Toward the end of the movie, when Cruise came home (right before he sees the mask on the pillow), he walks through halls, stops at the Christmas tree, spends a few seconds sentimentally looking at it (felt like an eternity the first time I sat through it). Then Cruise turns off the tree lights and walks into the bedroom. I remember saying, "why the hell did we have to sit through that nonesense?" Of course, NOW... I think he wanted us to really look that at that Christmas tree and see all the piles of presents around it so we can grasp the absurdity of them taking Helena Christmas shopping in the final scene.

I remember the critics saying things like "What kind of an orgy is this?" and talking about how out-of-touch Kubrick is, etc. They, of all people, should've known better. This movie is not about what we think we're seeing. I remember Ebert saing he didn't think the final scene worked, which is just flat-out wrong. The last scene is perfect. Kubrick pretty much sums up everything he's been saying the whole movie, which we of course weren't seeing (even after two or three viewings).

I do believe it was all a dream. The only time New York ever looked real was when he was in a cab. And that was NO mistake.

Anonymous said...

A lot of what you say in regards to EWS is the same way I look at Lynch's "Lost Highway" -- most particularly, that the question is not what part is a hallucination and when and where 'reality' stops, but that instead the entire movie is a dream. Most interestingly for me is the director's intention: if the whole movie is a dream, it is not his dream, or one of the characters -- it is *your* dream -- and, just as when you awake from any disturbing dream, you should think: what does this say about *you*? Why did you have this dream?
Have you seen Lost Highway?

- Paul W

Mystery Man said...

That's brilliant. I completely agree.
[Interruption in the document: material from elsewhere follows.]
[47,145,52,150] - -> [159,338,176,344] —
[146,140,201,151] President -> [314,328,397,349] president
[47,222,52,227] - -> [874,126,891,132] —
I have not seen "Lost Highway," although it has been on my list of movies to watch. When I see it, I will certainly keep your thoughts in mind.

Thanks so much for that, Paul.

-MM

Anonymous said...

another classic scene in ews involving subtext is when bill is consoling the woman whose father just died and she reveals her feelings to him just before her fiance (a doppelganger of tom cruise) walks in. as bill is trying to put on a straight face in front of the wife's fiance, he begins to realize that he just got pwned by his own wife.

E.C. Henry said...

GREAT job explaining the themes envoked in "Eyes Wide Shut," Mystery Man. When I watched this show YEARS ago it was just too borderline erotic all the time for me to see passed that and catch the sybolism and inner story.

This movie FEELS like an evil talisman to me: Kubrick died the year it was released, Cruise and Kidman divorced. Strange coinicidence or was this creepy movie part of that mix?

Don't EVER want to see this show again, but it's always nice to hear a pro break it down, and teach you something you didn't know before.

- E.C. Henry from Bonney Lake, WA

Anonymous said...

I don't think that the association of the movie Eyes Wide Shut with being asleep is wrong. But I also don't think it is intentionally hidden. The movie was based on a book that translates to "Dream Story". Kubrick usually based his films on other author's writings. The reason why many people have so many interpretations of the movie, is that any great work of art is designed to be this way. A sophisticated artist understands this quality of making art. And Kubrick was one of the masters of creating this feeling, of multiple interpretations. Of course some of the ideas are based on history, society and philosophical work that anyone can look up and do research on themselves. This movie is a complete work of art, it is almost exactly the way it was meant to be made. There are also Kubrick's personal reflections in the movie but he would never talk about them. I am sure some of the peoples observations match some of the things Kubrick was thinking when he was making the film, but probably not all, and some are pretty tricky. There is quite a lot in this movie.